SPD-Landtagskandidat Sebastian Watermeier: „Maritim-Hotels setzen nach langem Zögern richtiges Zeichen“

Die Maritim-Hotelgesellschaft, die in der Vergangenheit wegen der Vermietung von Tagungsräumen an die rechtspopulistische AfD in Kritik geraten war, hat auf die Kontroverse um den AfD-Spitzenfunktionär Björn Höcke reagiert und neben dem zunächst verhängten Hausverbot gegen Höcke selbst auch ein Ende der Raumvermietung und des Caterings für AfD-Veranstaltungen angekündigt.

Der Gelsenkirchener SPD-Landtagskandidat Sebastian Watermeier lobt die Entscheidung der Hotelkette: „Die Maritim-Hotels setzen nach langem Zögern nun das richtige Zeichen.

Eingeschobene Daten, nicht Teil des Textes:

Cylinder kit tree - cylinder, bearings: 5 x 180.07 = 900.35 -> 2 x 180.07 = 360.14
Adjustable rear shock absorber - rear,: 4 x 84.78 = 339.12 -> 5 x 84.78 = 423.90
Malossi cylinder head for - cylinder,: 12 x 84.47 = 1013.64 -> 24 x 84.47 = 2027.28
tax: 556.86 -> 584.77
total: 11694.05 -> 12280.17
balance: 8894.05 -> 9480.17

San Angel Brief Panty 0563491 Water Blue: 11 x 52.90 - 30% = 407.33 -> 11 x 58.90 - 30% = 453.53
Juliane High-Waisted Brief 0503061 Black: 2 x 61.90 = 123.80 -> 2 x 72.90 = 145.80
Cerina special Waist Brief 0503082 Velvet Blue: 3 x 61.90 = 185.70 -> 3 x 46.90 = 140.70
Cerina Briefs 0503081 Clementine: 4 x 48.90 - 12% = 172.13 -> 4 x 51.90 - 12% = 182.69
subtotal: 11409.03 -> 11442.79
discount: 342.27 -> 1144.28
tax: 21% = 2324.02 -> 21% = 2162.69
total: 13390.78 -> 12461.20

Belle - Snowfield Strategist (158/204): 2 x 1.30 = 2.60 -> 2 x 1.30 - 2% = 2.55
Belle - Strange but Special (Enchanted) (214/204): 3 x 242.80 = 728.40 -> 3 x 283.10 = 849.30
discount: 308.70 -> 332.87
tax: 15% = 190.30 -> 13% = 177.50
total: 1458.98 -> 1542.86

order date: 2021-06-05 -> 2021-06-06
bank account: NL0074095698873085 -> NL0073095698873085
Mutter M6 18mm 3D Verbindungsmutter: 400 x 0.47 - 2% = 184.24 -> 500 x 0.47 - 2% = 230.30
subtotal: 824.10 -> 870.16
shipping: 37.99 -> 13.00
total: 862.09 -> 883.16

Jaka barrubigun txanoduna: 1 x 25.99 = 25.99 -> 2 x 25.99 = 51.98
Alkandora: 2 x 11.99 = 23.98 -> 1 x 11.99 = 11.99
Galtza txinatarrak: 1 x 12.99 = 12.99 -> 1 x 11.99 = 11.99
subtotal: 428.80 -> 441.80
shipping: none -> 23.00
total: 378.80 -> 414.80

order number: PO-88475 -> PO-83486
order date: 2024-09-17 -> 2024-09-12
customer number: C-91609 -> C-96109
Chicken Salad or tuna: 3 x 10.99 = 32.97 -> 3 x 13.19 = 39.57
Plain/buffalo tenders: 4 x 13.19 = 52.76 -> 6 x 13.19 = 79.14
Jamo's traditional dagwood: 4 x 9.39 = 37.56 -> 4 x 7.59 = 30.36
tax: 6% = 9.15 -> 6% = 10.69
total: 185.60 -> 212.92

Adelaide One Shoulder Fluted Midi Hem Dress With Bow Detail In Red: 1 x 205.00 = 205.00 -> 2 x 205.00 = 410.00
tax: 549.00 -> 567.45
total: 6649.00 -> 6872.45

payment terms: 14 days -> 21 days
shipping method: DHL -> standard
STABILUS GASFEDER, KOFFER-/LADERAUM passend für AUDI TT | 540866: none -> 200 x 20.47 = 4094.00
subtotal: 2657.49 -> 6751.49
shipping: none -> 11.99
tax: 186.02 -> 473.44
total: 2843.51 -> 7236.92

Für Hotels wie die Maritim-Häuser, die in vielen Städten zu den ‚ersten Häusern am Platze‘ zählen und sich auch so verstehen, war die offenbar bundesweit gepflegte Geschäftsbeziehung zur AfD kein Ruhmesblatt.“ Auch in Gelsenkirchen war es anlässlich einer AfD-Propagandaveranstaltung im örtlichen Maritim zu Protesten der Zivilgesellschaft im Stadtgarten gekommen. „Für viele Demokratinnen und Demokraten - so auch für mich persönlich - war die Gastfreundschaft der Maritim-Kette gegenüber der AfD ein Anlass zum Boykott im privaten und offiziellen Rahmen. Nun kann man das Maritim auch in Gelsenkirchen wohl wieder als gute Adresse empfehlen.“

„Die sich freimütig nicht nur am Vokabular des Nationalsozialismus, sondern auch an seinen Denkmustern bedienende Agitation der AfD darf in Hotels, die für Weltoffenheit und Gastfreundschaft stehen, keinen Platz haben“, findet Watermeier. Das habe die Maritim-Kette nun endlich deutlich gemacht und dabei auch erkannt, dass sich Fremdenfeindlichkeit und Geschichtsrevisionismus in der AfD nicht auf die Personalie Höcke beschränkten. „Ich hoffe, dass diese Erkenntnis von Dauer ist und nicht im Zweifel nach einiger Zeit wieder Geschäftsinteressen vor demokratischen Anstand rücken. Ansonsten müssten demokratisch gesinnte Menschen wieder Abstand von den Maritim-Hotels nehmen“, so Watermeier abschließend.